Il a perdu la raison, disent-ils. Oui il a perdu leur raison. Mais sa raison de vivre, à lui, n’est pas la même. Le fou! C’est normal quand le discours commence à ressembler à un ciel bouché et l’avenir lui-même est réputé sans avenir. Finis les amours faciles, le temps des vaches grasses. Chômage et sida pour tout le monde. Les bambins pleurent déjà leur futur comme des jeunes morts. Ils arrivent à l’école couverts comme des oignons et sous leurs tabliers imposés, une couche de chagrin, une autre de peur sur une autre couche d’inquiétude elle-même couverte de rancœur, de colère, de renoncement furieux et
absents, on leur fait un cours sur l’indicatif présent. L’enseignant n’est plus un repère, ni un exemple à suivre. Ce n’est pas de sa faute. Lui aussi n’arrête pas de se battre pour un minimum de bien-être pour pouvoir transmettre. Des moyens, des outils de travail, des programmes qui changent chaque année scolaire, un lot de tracas
Il se trouve parmi eux qui se voient obligés d’enseigner une matière qui n’est pas de leur domaine. A un prof de maths encadrant un cours d’arabe parce que l’institutrice de la matière est en congé de maternité répétitive
cheikh, lui demande, un jour un enfant qualifié, par ses notes, de cancre.
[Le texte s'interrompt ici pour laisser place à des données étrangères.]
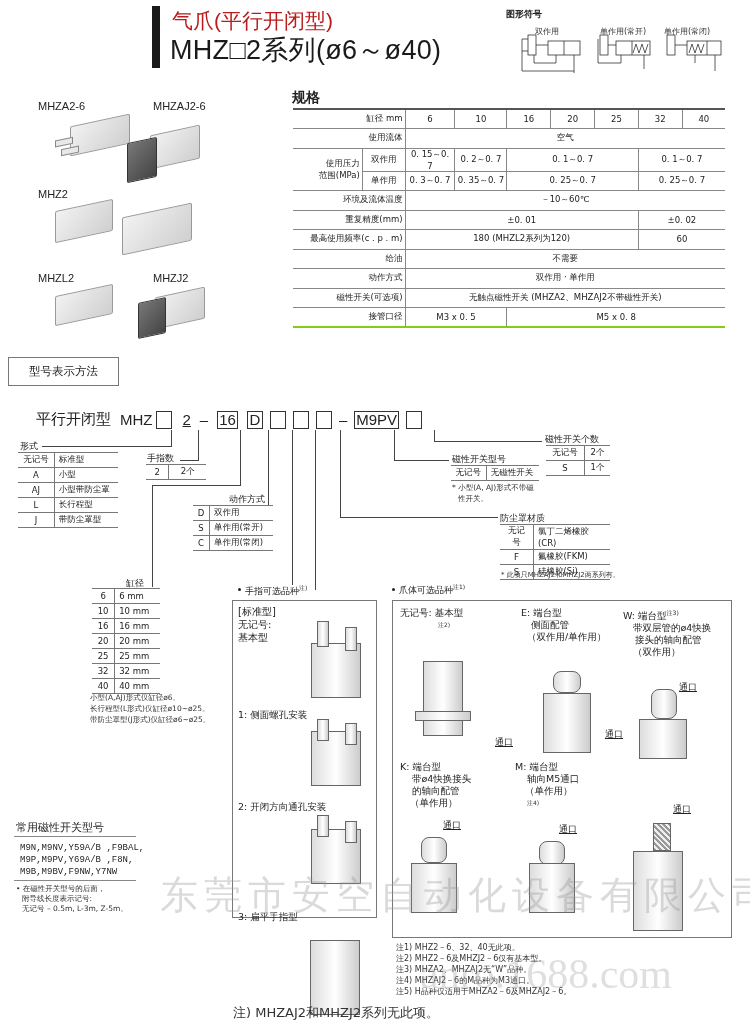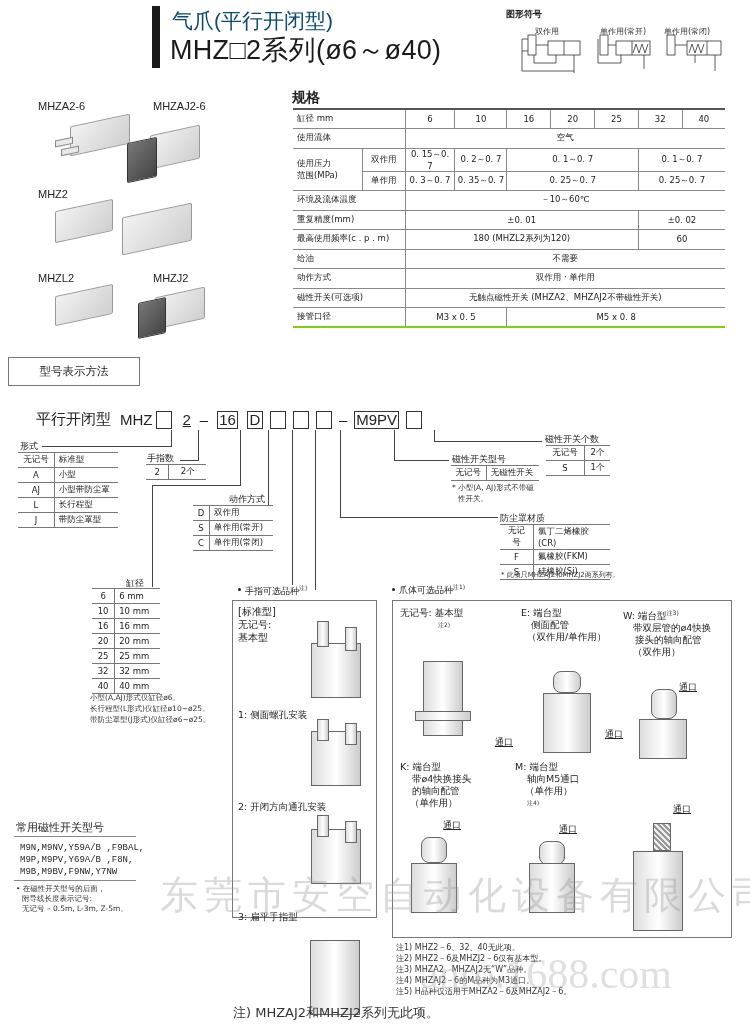--- a/index.html
+++ b/index.html
@@ -1,36 +1,36 @@
 <!DOCTYPE html>
 <html><head>
 <meta charset="utf-8">
 <style>
 *{box-sizing:border-box;margin:0;padding:0}
 html,body{width:750px;height:1024px;background:#fff;overflow:hidden}
 body{position:relative;font-family:"DejaVu Sans","Liberation Sans",sans-serif;color:#222;font-size:9px}
 .abs{position:absolute}
 .titlebar{left:152px;top:6px;width:8px;height:62px;background:#1a1a1a}
-.title1{left:172px;top:8px;font-size:21px;line-height:26px;color:#0c4a6e;font-family:"Liberation Sans","DejaVu Sans",sans-serif}
+.title1{left:172px;top:8px;font-size:21px;line-height:26px;color:#b91c1c;font-family:"Liberation Sans","DejaVu Sans",sans-serif}
 .title2{left:170px;top:34px;font-size:27px;line-height:32px;color:#1a1a1a;font-family:"Liberation Sans","DejaVu Sans",sans-serif;letter-spacing:0.3px}
 .sym-title{left:506px;top:8px;font-size:9px;font-weight:bold}
 .sym-label{font-size:8px;color:#333;top:26px}
 svg.sym{position:absolute;top:33px}
 .prod-label{font-size:11px;color:#222;font-family:"Liberation Sans",sans-serif}
 .prod{position:absolute;background:linear-gradient(135deg,#f2f2f2,#cfcfcf);border:1px solid #999;border-radius:2px}
 .prod.dark{background:linear-gradient(135deg,#777,#444);border-color:#333}
 .prod .jaw{position:absolute;width:18px;height:7px;background:#e8e8e8;border:1px solid #888}
 .spec-title{left:292px;top:89px;font-size:14px;font-weight:bold}
 table.spec{position:absolute;left:293px;top:108px;width:432px;border-collapse:collapse;font-size:8.5px}
 table.spec td{border-bottom:1px solid #888;height:19.5px;text-align:center;padding:0 2px}
 table.spec tr:first-child td{border-top:2px solid #555}
 table.spec tr:last-child td{border-bottom:2px solid #84cc16}
-table.spec td.l{text-align:left;padding-left:4px}
+table.spec td.l{text-align:right;padding-left:4px}
 table.spec td.br{border-right:1px solid #888}
-.section-box{left:8px;top:357px;width:132px;height:29px;border:1px solid #777;font-size:11.5px;text-align:center;line-height:27px}
+.section-box{left:8px;top:357px;width:111px;height:29px;border:1px solid #777;font-size:11.5px;text-align:center;line-height:27px}
 .model-row{left:36px;top:410px;font-size:15px;font-family:"Liberation Sans",sans-serif;display:flex;align-items:center;gap:3px}
 .mbox{display:inline-block;border:1px solid #333;height:18px;min-width:16px;padding:0 1px;text-align:center;line-height:16px;font-size:15px}
 .under{text-decoration:underline}
 .sub-title{font-size:9px;color:#222}
 table.opt{position:absolute;border-collapse:collapse;font-size:8.5px}
 table.opt td{border-bottom:1px solid #777;height:15px;padding:0 4px}
 table.opt tr:first-child td{border-top:1px solid #777}
 table.opt td.c{text-align:center;border-right:1px solid #777}
 .note{font-size:7.5px;color:#333;line-height:11px}
 .line{position:absolute;background:#444}

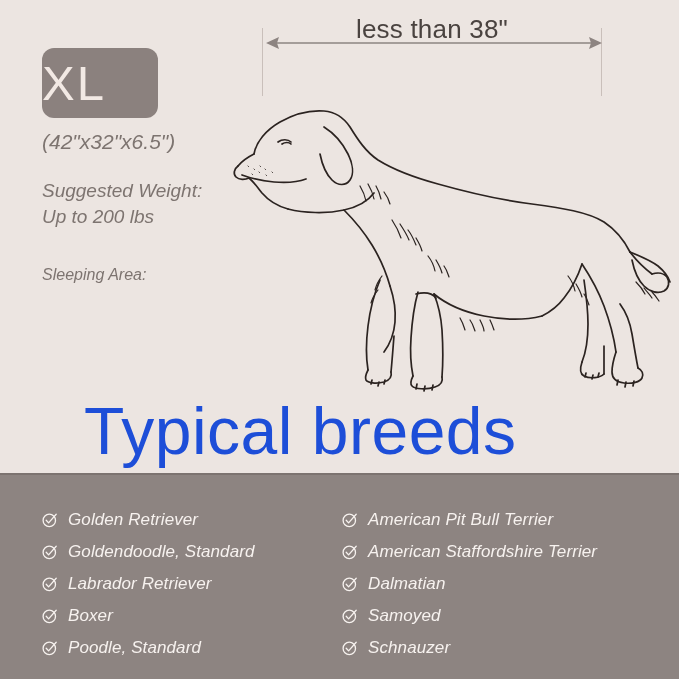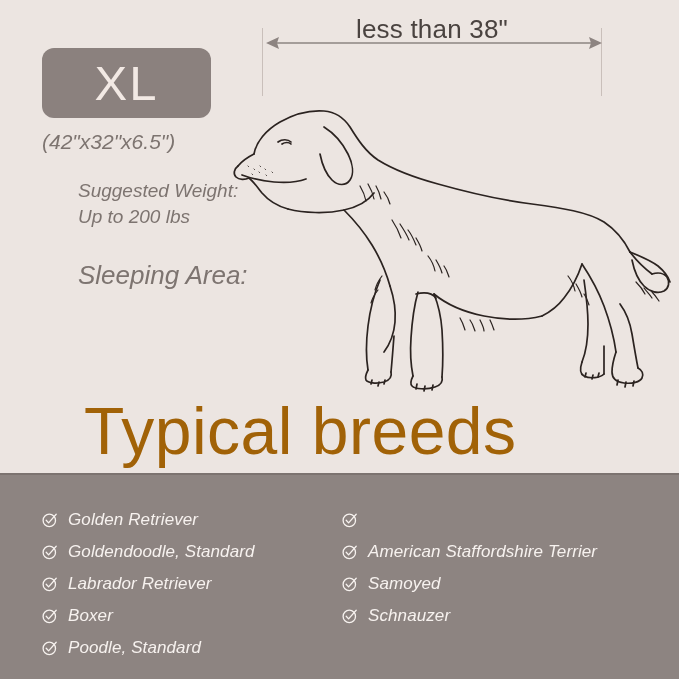--- a/index.html
+++ b/index.html
@@ -46,27 +46,26 @@
     top: 30px;
     width: 340px;
     height: 26px;
   }
 
   
   #size-badge {
     position: absolute;
     left: 42px;
     top: 48px;
-    width: 169px;
+    width: 116px;
     height: 70px;
     background: #8b817e;
     border-radius: 12px;
     display: flex;
     align-items: center;
-    justify-content: center;
   }
   #size-badge-label {
     font-size: 49px;
     font-weight: 300;
     color: #f2e9e4;
     letter-spacing: 2px;
     line-height: 1;
   }
 
   
@@ -76,40 +75,40 @@
     font-style: italic;
     font-weight: 300;
     color: #7d7470;
     white-space: nowrap;
   }
   #dims-text {
     top: 130px;
     font-size: 21px;
   }
   #weight-block { top: 178px; font-size: 19px; line-height: 26px; }
-  #area-block   { top: 262px; font-size: 26px; line-height: 26px; }
-  .info-line { display: block; margin-left: 36px; }
+  #area-block   { top: 262px; font-size: 16px; line-height: 26px; }
+  .info-line { display: block; }
 
   
   #dog-illustration {
     position: absolute;
     left: 232px;
     top: 80px;
     width: 448px;
     height: 312px;
   }
 
   
   #breeds-heading {
     position: absolute;
     left: 84px;
     top: 398px;
     font-size: 66px;
     font-weight: 300;
-    color: #a16207;
+    color: #1d4ed8;
     letter-spacing: 0.5px;
     line-height: 1;
     white-space: nowrap;
   }
 
   
   #breeds-band {
     position: absolute;
     left: 0;
     top: 473px;
@@ -351,27 +350,35 @@
         <span class="breed-label">Poodle, Standard</span>
       </div>
     </div>
 
     <div class="breeds-column" id="breeds-column-right">
       <div class="breed-item">
         <svg class="check-icon" viewBox="0 0 16 16">
             <circle cx="7.3" cy="8.4" r="6.2" fill="none" stroke="#f7f2ef" stroke-width="1.3"></circle>
             <path d="M4.2,8.3 L6.6,10.9 L14.2,2.2" fill="none" stroke="#f7f2ef" stroke-width="1.3" stroke-linecap="round" stroke-linejoin="round"></path>
           </svg>
+        <span class="breed-label">American Pit Bull Terrier</span>
       </div>
       <div class="breed-item">
         <svg class="check-icon" viewBox="0 0 16 16">
             <circle cx="7.3" cy="8.4" r="6.2" fill="none" stroke="#f7f2ef" stroke-width="1.3"></circle>
             <path d="M4.2,8.3 L6.6,10.9 L14.2,2.2" fill="none" stroke="#f7f2ef" stroke-width="1.3" stroke-linecap="round" stroke-linejoin="round"></path>
           </svg>
         <span class="breed-label">American Staffordshire Terrier</span>
+      </div>
+      <div class="breed-item">
+        <svg class="check-icon" viewBox="0 0 16 16">
+            <circle cx="7.3" cy="8.4" r="6.2" fill="none" stroke="#f7f2ef" stroke-width="1.3"></circle>
+            <path d="M4.2,8.3 L6.6,10.9 L14.2,2.2" fill="none" stroke="#f7f2ef" stroke-width="1.3" stroke-linecap="round" stroke-linejoin="round"></path>
+          </svg>
+        <span class="breed-label">Dalmatian</span>
       </div>
       <div class="breed-item">
         <svg class="check-icon" viewBox="0 0 16 16">
             <circle cx="7.3" cy="8.4" r="6.2" fill="none" stroke="#f7f2ef" stroke-width="1.3"></circle>
             <path d="M4.2,8.3 L6.6,10.9 L14.2,2.2" fill="none" stroke="#f7f2ef" stroke-width="1.3" stroke-linecap="round" stroke-linejoin="round"></path>
           </svg>
         <span class="breed-label">Samoyed</span>
       </div>
       <div class="breed-item">
         <svg class="check-icon" viewBox="0 0 16 16">

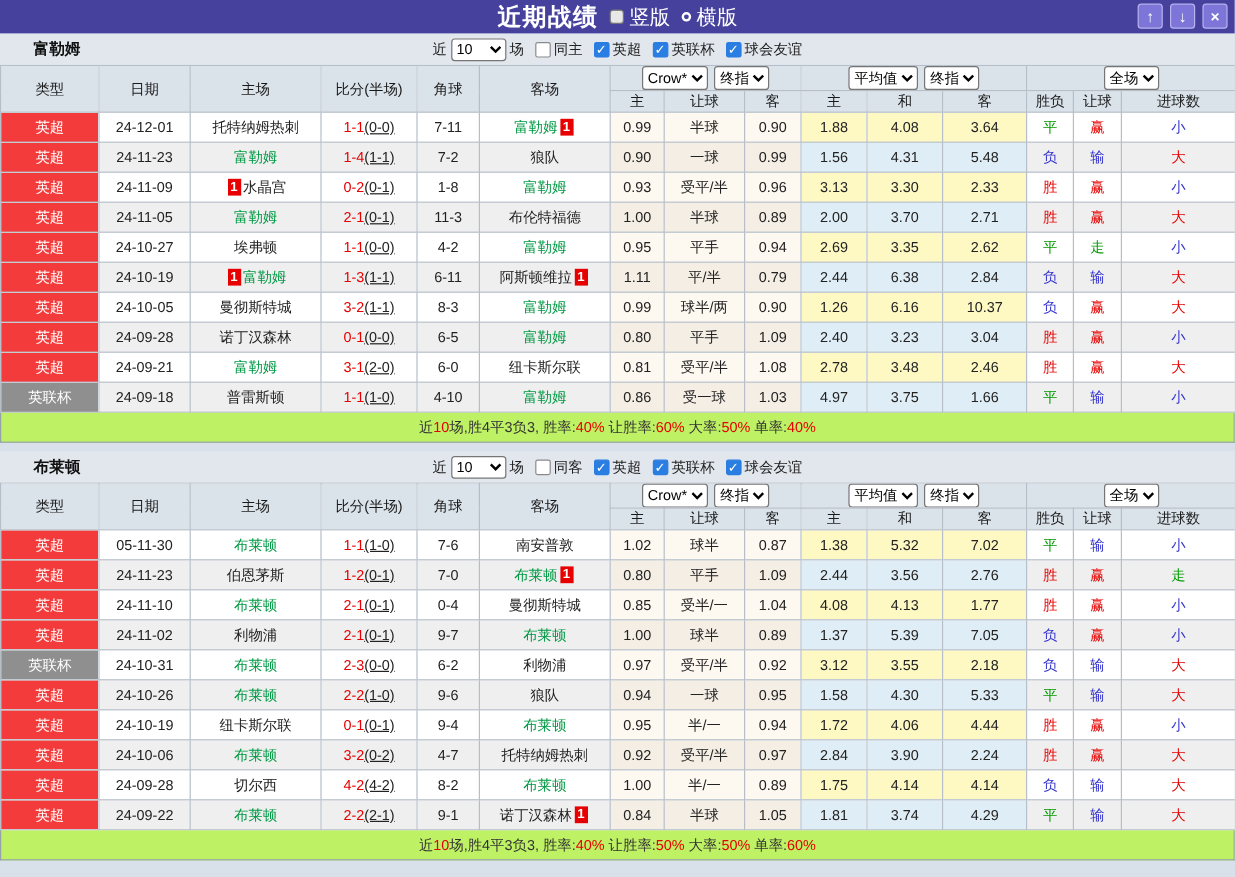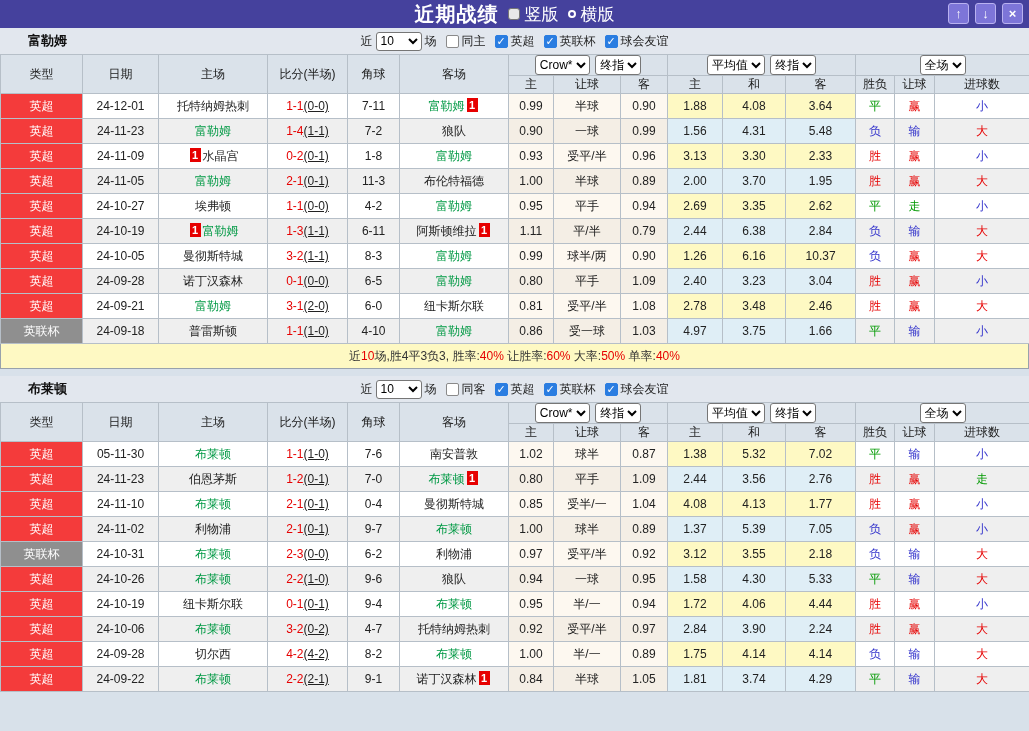--- a/index.html
+++ b/index.html
@@ -61,21 +61,21 @@
   .score-red { color:#e60000; }
   .score-half { color:#222;text-decoration:underline; }
   .t-red { color:#e60000; }
   .t-green { color:#009900; }
   .t-blue { color:#3333cc; }
 
   .rc-badge { display:inline-block; min-width:11px; height:14px; line-height:14px;
     background:#e60000; color:#fff; font-size:11px; font-weight:bold; padding:0 1px;
     margin:0 2px; vertical-align:1px; }
 
-  .summary { height:25px; line-height:25px; text-align:center; background:#fef9c3;
+  .summary { height:25px; line-height:25px; text-align:center; background:#bef264;
     border:1px solid #98a2ac; border-top:none; font-size:12px; color:#333; }
   .section-gap { height:7px; }
 </style>
 </head>
 <body>
 
 <div class="topbar">
   <span class="title">近期战绩</span>
   <span class="radio-wrap">
     <span class="radio sel"></span>
@@ -218,21 +218,21 @@
           <td>24-11-05</td>
           <td><span class="team-green">富勒姆</span></td>
           <td><span class="score-red">2-1</span><span class="score-half">(0-1)</span></td>
           <td>11-3</td>
           <td><span class="team-black">布伦特福德</span></td>
           <td class="col-odds">1.00</td>
           <td class="col-odds">半球</td>
           <td class="col-odds">0.89</td>
           <td class="col-avg">2.00</td>
           <td class="col-avg">3.70</td>
-          <td class="col-avg">1.95</td>
+          <td class="col-avg">2.71</td>
           <td class="t-red">胜</td>
           <td class="t-red">赢</td>
           <td class="t-red">大</td>
         </tr>
         <tr>
           <td class="lg-red">英超</td>
           <td>24-10-27</td>
           <td><span class="team-black">埃弗顿</span></td>
           <td><span class="score-red">1-1</span><span class="score-half">(0-0)</span></td>
           <td>4-2</td>
@@ -574,13 +574,14 @@
           <td class="col-odds">1.05</td>
           <td class="col-avg">1.81</td>
           <td class="col-avg">3.74</td>
           <td class="col-avg">4.29</td>
           <td class="t-green">平</td>
           <td class="t-blue">输</td>
           <td class="t-red">大</td>
         </tr>
       </tbody>
   </table>
+  <div class="summary"><span>近</span><span class="t-red">10</span><span>场,胜4平3负3, 胜率:</span><span class="t-red">40%</span><span> 让胜率:</span><span class="t-red">50%</span><span> 大率:</span><span class="t-red">50%</span><span> 单率:</span><span class="t-red">60%</span></div>
 </div>
 
 </body></html>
Pourquoi en français on met une majuscule devant le nom propre et en arabe ça n’existe pas. Sale temps pour l’enseignant d’arabe occasionnel. « C’est tout simplement parce qu’en arabe tous les noms sont propres, ils n’ont pas besoin de majuscules et on n’a pas le droit de différencier, tel nom d’un autre nom, on est tous égaux ». C’est tout ce qu’il a trouvé comme réponse-esquive. Ne voilà-t-il pas que deux jours après il reçoit le père de l’élève cancre, qui lui reproche d’inculquer des idées communistes aux enfants.
Il a perdu la raison, disent-ils. Oui il a perdu leur raison. Mais sa raison de vivre, à lui, n’est pas la même. Le fou!